Research Articles

2019  |  Vol: 5(3)  |  Issue: 3 (May- June)  |
Evaluation of acute oral toxicity of ethanolic extract of Terminalia tomentosa (Roxb.) stem bark in Swiss albino mice

Avik Das1, Subhajit Hazra1, Shailendra Patil2, Kalyan Kumar Sen1

1Department of Pharmacology, Gupta College of Pharmaceutical Sciences, Asansol, West Bengal

2Department of Pharmacology, Faculty of Pharmacy, Swami Vivekanand University, Saugor (M.P.), India

*Address for Correspondence:

Avik Das

Department of Pharmacology

Gupta College of Pharmaceutical Sciences, Asansol, West Bengal, India


Background: Despite its widespread use in traditional medicine, availability of a report on the toxicity of stem bark extract of Terminalia tomentosa (Asan) is lacking largely. So the present study aims to provide an account of the acute toxic potential of the ethanolic extract of the dried stem bark of Terminalia tomentosa in accordance to OECD TG 425. Materials and Methods: Female mice were randomly assigned to either test or control groups (n = 5). The test animals received a single dose of 2000 mg/kg b.w. T. tomentosa bark extract while the control ones received vehicle of equal volume. Both the groups were kept under observation for a period of fourteen days for signs of mortality and morbidity. Blood samples were collected periodically through the observation period for assessing hematological and biochemical parameters. Animals were sacrificed at the end of the observation period and vital organs were collected for histo- pathological analysis. Results: The data presented is indicative of the conclusion that LD50 of the extract is beyond 2000 mg/kg and hence the extract under investigation can be considered practically non-toxic. The vital parameters fairly remained constant across the groups with no significant alterations observed in the animals of either groups with respect to ALT, total protein, globulin etc. though AST was slightly raised in the test groups with a dip in ALP. Hematological and biochemical parameters however didn’t show significant variation between the groups. Conclusion: Results suggest that LD50 of the extract is greater than 2000 mg/kg and the putative role of the same in hepatoprotection is hinted by the elevation of AST in the test group.

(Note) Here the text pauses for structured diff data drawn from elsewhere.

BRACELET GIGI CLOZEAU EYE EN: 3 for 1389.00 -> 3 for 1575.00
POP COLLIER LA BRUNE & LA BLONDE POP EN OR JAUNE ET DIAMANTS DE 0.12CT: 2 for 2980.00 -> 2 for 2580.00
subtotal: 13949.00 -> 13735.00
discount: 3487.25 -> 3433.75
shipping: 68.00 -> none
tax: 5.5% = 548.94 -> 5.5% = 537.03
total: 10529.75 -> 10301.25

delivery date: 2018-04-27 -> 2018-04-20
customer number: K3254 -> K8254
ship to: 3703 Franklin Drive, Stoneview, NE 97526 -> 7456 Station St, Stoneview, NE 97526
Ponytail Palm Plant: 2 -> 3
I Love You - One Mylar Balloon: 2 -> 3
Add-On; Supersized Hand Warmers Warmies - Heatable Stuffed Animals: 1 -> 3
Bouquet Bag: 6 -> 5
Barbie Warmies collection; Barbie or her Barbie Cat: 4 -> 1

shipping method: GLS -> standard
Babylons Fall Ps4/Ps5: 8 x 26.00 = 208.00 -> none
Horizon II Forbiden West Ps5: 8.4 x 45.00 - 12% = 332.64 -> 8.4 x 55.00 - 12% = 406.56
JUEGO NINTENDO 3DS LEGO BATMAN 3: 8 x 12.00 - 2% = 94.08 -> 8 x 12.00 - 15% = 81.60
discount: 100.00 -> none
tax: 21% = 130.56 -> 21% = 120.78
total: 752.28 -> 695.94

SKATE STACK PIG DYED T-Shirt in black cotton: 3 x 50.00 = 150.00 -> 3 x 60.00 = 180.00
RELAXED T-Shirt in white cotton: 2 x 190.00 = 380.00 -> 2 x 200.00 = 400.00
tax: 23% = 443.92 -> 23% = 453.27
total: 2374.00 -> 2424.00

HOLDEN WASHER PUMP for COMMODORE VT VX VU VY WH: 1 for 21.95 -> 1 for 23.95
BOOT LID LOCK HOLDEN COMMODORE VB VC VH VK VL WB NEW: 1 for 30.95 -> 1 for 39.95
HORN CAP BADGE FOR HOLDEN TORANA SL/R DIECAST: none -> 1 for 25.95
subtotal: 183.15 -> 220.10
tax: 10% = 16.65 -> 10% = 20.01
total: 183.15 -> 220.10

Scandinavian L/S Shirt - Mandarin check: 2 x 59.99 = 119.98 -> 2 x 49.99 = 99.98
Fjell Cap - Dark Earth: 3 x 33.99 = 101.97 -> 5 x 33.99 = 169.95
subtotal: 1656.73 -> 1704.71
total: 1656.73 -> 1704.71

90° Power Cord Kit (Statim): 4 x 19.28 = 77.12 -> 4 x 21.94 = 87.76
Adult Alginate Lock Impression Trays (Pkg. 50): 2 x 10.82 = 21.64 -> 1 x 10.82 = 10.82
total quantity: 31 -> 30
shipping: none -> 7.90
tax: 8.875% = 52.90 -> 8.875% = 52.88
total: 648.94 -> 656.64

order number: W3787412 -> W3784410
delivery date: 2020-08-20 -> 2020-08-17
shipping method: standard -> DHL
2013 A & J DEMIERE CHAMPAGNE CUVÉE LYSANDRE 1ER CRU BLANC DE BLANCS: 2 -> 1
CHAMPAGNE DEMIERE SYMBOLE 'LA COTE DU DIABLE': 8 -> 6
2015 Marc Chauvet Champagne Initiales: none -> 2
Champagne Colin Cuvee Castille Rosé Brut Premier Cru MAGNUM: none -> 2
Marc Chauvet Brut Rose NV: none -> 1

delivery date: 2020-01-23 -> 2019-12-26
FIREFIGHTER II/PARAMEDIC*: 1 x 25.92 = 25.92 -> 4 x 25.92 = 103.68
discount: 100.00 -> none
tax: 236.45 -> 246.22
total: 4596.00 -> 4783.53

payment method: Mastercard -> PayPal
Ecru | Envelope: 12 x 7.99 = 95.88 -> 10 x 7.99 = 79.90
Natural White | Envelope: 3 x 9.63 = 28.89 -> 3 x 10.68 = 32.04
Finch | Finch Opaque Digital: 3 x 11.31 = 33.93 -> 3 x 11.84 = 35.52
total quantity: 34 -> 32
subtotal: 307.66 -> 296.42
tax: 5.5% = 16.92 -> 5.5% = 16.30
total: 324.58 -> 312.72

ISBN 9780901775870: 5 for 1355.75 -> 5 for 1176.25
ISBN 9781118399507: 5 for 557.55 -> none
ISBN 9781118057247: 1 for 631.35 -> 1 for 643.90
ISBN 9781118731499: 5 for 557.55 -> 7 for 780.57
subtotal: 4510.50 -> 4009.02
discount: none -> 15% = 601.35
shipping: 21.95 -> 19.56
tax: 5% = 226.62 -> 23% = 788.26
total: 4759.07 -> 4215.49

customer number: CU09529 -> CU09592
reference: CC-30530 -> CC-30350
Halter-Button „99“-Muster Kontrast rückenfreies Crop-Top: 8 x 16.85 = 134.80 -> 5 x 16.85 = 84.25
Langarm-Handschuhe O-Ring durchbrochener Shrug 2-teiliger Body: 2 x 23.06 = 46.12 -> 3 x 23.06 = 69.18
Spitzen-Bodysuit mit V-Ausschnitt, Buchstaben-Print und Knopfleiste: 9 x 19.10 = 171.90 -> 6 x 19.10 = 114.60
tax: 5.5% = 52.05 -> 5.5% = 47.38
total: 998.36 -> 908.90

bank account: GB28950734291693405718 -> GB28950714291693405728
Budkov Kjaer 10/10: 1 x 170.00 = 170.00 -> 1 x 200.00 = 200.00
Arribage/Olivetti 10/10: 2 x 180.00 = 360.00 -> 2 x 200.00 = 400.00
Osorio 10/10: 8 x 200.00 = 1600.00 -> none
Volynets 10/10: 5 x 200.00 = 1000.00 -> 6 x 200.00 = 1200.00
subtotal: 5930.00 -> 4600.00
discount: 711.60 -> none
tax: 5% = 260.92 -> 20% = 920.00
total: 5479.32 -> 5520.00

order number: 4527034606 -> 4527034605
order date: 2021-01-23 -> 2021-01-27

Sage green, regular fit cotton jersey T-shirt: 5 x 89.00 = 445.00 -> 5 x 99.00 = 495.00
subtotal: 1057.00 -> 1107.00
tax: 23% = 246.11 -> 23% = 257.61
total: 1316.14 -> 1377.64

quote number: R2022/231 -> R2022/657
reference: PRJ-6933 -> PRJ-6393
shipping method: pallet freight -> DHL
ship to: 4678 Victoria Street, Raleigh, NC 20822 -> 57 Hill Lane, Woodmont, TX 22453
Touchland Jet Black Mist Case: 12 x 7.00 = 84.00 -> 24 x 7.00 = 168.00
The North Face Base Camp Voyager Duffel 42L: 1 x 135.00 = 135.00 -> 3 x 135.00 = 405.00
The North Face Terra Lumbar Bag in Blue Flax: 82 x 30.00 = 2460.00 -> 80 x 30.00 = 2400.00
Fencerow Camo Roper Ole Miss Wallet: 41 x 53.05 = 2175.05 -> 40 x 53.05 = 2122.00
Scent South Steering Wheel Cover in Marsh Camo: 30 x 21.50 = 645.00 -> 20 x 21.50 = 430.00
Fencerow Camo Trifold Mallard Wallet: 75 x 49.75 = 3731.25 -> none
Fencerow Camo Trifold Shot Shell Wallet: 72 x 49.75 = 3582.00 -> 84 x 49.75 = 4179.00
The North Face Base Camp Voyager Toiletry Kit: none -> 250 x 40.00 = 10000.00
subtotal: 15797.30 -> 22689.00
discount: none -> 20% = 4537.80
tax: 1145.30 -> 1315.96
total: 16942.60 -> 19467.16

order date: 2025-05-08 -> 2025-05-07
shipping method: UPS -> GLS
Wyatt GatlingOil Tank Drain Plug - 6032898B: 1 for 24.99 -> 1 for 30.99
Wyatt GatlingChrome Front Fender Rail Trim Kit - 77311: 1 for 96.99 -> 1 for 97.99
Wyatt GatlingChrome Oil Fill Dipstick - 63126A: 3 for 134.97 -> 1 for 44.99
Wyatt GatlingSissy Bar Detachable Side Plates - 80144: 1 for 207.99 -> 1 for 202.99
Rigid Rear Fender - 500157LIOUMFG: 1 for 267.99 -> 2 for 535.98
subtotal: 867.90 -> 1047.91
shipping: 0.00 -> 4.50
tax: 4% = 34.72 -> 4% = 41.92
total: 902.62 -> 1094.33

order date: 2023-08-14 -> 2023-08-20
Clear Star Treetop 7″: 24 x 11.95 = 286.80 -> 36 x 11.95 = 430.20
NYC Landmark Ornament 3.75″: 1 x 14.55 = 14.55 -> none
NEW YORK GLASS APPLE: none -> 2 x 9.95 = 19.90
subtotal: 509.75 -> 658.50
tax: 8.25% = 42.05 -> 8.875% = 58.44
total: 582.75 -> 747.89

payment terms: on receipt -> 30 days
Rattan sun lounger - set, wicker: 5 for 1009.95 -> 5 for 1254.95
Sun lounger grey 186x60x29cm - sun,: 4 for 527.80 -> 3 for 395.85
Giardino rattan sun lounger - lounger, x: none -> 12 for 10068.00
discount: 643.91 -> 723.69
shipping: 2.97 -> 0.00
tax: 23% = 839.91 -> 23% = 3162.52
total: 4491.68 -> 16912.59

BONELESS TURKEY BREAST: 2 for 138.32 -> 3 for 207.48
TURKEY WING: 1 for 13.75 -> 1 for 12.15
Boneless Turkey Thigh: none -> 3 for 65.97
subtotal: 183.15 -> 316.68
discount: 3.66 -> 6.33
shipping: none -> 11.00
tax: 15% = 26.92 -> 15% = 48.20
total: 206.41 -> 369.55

Keywords: Ulcerative colitis, Terminalia tomentosa, toxicity

Folklore medicine still occupies a major role in the practice of rural medicine.  According to a report published by World Health Organization, out of the total world’s population, about 80% still relies on traditional medicine (Saleem et al., 2017). In developing countries like India, 65% of rural communities still uses the traditional form of medicine to fulfill their primary health care need (Vaidya and Devasagayam, 2007). However, in spite of being the lifeline of medical practice in developing countries, the issue of safety evaluation of these herbal medications are not given due importance owing to the general notion that herbal products have minimal side effects (Shankar et al., 2012). However, on the contrary, use of various herbal therapies has been reported to be associated with long-term side effects (Chen et al., 2006). Owing to the growing popularity of herbal products among the modern urban population too, the focus has now turned on elucidating the toxic potential of these herbal products so as to make their use more safe and effective.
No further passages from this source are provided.